ALBERTO: Che vi ho fatto perché dobbiate dubitarne adesso? (imbarazzato).

ADELE (con uno scoppio di amarezza e di passione): Ma no! Non è così che si risponde, signore!... (singhiozzando) Voi non mi rispondevate così!

ALBERTO: Ditemi che volete, Dio mio! (nel massimo abbattimento della tristezza).

ADELE: Nulla! Voi non potete darmi più nulla! Non avete cuore... non sapete neanche mentire!... non sapete ingannarmi quando ho bisogno di essere ingannata!

ALBERTO: Adele!

ADELE: Se ti vedessi! Se vedessi il tuo sorriso freddo, le tue parole che ti tremano sul labbro, i tuoi occhi senza febbre! Se tu vedessi la stanchezza, lo sfinimento del tuo cuore! Se comprendessi quello che vuol dire il non avere più bisogno di starmi accanto ad ogni istante, il cercare gli svaghi, il pensare alle convenienze, all'avvenire!... il pensare a qualche cosa... aver bisogno di qualche cosa che non sia me, me sola!

ALBERTO: Mio Dio, Adele! Non si possono far sempre delle pazzie!

ADELE: Ah! Eccola che l'hai detta l'orribile parola! Ma non capisci che se avessi ragionato io non ti avrei mai amato!

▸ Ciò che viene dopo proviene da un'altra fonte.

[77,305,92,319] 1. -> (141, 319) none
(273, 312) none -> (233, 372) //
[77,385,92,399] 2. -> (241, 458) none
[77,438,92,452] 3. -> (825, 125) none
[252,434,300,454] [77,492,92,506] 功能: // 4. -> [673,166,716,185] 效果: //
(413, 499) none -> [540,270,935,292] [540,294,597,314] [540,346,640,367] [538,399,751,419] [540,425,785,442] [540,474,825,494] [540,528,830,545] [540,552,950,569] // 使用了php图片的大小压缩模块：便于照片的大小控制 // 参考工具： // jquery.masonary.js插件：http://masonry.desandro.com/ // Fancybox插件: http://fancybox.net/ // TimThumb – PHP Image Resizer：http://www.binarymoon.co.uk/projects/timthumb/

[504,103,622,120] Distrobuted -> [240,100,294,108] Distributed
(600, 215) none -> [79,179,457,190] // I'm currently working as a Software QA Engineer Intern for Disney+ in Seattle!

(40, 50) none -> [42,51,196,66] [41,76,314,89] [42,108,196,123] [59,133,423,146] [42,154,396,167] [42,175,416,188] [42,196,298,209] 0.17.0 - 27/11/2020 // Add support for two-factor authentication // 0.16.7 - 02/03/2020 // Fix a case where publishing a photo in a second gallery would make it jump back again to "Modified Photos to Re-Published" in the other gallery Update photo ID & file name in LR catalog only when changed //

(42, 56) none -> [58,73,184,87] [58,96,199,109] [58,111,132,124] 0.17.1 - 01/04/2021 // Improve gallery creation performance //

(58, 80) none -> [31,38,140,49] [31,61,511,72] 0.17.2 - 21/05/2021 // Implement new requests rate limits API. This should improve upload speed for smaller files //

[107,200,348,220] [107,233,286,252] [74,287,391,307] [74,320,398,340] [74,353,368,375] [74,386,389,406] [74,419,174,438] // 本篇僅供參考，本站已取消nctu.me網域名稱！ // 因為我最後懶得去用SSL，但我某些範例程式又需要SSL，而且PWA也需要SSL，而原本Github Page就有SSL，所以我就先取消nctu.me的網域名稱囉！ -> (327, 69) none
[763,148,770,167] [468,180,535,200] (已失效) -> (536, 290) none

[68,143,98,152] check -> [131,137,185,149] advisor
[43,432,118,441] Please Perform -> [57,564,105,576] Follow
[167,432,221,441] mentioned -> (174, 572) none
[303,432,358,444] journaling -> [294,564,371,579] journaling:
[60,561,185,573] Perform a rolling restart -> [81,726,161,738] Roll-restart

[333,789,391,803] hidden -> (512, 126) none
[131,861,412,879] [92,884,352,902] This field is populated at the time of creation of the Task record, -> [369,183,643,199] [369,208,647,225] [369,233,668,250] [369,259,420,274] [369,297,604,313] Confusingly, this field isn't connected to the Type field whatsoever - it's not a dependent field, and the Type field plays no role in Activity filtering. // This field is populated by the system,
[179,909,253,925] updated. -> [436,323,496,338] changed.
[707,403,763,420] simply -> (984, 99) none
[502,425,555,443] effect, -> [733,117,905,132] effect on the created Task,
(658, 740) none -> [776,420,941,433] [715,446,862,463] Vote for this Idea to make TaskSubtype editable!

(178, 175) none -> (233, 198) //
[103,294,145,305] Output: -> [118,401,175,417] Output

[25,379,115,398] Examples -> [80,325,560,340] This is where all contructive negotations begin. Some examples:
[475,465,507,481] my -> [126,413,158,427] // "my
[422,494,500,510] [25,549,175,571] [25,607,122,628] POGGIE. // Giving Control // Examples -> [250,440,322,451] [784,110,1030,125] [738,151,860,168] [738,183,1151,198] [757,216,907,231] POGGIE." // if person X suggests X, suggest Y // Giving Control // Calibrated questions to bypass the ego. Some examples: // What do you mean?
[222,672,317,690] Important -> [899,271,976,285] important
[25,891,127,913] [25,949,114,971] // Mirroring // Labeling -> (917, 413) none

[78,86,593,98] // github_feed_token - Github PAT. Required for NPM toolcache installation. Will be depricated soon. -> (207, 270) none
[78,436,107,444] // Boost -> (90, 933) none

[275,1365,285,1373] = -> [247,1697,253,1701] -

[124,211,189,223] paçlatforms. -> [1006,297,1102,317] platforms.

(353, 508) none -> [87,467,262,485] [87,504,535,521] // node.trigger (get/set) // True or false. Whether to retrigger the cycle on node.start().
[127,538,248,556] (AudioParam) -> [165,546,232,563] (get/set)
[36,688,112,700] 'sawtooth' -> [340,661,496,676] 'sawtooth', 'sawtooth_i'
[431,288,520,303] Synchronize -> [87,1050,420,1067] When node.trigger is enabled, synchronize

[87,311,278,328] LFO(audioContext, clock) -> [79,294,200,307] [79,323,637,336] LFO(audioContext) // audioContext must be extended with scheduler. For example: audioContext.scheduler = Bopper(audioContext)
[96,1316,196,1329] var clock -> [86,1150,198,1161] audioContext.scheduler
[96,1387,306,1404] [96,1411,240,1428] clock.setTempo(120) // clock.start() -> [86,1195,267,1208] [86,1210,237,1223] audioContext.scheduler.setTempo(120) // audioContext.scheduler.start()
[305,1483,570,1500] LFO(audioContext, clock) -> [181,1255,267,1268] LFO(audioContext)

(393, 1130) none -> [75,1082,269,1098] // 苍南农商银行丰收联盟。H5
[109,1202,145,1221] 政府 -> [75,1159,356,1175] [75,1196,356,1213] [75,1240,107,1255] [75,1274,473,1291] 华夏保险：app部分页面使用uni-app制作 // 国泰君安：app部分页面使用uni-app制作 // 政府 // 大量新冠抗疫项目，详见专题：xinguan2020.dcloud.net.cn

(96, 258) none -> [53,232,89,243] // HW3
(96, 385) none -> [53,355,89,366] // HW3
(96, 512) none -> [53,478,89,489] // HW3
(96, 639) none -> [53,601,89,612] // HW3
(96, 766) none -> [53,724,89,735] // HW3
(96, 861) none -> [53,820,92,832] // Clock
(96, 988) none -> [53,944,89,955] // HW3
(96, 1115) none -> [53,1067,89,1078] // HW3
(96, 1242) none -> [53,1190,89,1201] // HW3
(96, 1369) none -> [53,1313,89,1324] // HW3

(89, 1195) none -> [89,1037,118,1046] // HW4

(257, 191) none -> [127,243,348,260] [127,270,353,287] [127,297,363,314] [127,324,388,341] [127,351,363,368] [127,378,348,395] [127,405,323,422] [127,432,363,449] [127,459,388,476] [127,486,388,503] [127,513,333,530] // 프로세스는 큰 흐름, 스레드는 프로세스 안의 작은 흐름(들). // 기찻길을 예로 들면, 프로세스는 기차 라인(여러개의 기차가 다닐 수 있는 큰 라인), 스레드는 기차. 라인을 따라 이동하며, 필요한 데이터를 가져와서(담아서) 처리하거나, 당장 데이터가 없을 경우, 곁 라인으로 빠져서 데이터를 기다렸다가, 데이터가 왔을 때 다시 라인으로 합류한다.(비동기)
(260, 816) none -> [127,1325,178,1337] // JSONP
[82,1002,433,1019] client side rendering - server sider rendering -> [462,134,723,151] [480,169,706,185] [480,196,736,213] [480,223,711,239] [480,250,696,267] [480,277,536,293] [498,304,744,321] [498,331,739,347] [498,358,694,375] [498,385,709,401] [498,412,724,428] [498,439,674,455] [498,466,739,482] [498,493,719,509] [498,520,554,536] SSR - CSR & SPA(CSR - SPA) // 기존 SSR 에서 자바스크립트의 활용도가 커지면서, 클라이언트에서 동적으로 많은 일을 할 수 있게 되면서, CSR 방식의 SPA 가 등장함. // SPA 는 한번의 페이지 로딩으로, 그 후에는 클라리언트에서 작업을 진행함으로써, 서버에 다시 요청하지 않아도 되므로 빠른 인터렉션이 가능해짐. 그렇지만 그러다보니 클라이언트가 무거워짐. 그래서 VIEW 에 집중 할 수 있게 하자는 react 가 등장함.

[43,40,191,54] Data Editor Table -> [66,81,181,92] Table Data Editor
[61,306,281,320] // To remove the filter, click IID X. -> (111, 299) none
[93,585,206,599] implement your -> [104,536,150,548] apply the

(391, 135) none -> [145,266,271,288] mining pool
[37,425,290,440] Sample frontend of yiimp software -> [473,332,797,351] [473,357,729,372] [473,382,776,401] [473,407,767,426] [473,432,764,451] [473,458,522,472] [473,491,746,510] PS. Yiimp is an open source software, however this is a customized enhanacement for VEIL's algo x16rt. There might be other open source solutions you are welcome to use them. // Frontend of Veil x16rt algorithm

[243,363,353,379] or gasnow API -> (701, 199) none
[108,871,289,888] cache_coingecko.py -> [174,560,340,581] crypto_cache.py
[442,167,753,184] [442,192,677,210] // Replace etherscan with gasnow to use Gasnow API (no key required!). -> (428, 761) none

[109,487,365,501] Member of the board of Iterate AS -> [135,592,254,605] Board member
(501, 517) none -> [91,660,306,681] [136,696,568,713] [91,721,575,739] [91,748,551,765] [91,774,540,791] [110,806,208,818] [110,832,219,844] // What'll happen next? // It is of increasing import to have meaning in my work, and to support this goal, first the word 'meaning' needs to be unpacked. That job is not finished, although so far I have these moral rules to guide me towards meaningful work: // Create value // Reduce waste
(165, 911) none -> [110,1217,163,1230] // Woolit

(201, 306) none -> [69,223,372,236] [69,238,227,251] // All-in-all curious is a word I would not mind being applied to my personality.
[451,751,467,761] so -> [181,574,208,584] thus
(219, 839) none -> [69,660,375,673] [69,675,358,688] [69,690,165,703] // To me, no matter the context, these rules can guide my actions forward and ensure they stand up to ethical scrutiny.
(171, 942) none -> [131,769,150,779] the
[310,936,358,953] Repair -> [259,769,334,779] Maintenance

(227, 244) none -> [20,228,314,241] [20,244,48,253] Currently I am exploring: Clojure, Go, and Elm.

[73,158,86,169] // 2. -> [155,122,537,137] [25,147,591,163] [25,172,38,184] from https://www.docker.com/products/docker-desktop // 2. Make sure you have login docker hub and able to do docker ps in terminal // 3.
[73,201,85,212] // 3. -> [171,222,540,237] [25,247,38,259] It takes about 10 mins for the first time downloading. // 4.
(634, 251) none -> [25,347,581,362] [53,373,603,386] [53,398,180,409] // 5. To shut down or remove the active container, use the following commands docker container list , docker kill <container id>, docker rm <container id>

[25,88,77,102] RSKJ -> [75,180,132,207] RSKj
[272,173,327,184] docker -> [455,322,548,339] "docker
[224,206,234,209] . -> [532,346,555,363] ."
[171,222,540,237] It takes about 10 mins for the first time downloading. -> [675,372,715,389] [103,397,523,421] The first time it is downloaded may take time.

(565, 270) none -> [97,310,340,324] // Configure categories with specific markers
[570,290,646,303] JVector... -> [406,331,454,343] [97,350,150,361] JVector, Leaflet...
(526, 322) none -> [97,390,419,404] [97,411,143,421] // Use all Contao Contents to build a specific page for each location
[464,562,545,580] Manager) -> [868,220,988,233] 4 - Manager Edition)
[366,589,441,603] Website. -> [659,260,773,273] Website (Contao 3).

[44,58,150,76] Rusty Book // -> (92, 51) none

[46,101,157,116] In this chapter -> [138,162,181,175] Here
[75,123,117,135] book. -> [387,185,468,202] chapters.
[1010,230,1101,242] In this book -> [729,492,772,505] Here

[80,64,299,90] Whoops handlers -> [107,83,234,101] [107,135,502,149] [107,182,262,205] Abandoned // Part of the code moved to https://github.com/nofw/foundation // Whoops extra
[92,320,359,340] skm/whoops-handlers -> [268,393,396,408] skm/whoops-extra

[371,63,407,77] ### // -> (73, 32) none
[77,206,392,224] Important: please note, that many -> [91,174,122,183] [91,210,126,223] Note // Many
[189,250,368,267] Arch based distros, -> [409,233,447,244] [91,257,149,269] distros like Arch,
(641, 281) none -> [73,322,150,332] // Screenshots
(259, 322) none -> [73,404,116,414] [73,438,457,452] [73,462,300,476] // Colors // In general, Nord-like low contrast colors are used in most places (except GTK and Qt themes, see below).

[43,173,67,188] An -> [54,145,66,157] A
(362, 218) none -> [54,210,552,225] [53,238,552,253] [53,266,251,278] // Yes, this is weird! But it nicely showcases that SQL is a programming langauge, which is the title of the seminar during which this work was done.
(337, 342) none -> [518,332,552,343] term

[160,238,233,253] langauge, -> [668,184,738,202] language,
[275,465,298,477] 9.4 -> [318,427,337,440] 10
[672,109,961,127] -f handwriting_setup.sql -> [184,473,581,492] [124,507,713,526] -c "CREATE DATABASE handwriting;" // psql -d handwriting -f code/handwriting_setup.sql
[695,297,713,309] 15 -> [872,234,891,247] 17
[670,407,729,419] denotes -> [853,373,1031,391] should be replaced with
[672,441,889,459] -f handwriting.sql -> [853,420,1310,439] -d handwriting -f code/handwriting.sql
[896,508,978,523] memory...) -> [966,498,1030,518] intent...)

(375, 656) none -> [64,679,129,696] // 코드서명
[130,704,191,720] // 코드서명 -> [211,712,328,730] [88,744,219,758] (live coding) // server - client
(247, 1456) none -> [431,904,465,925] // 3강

Ma non capisci che quando tu ragionerai sarà tutto finito!... L'amore, la felicità, la... Decisamente, signore, voi non avete cuore!

ALBERTO (abbattuto): Ah! se vedeste il mio vi farebbe pietà!

ADELE: Pietà?... No! per l'anima mia!... M'indispettisce! mi irrita!... Mi mette addosso tutte le furie!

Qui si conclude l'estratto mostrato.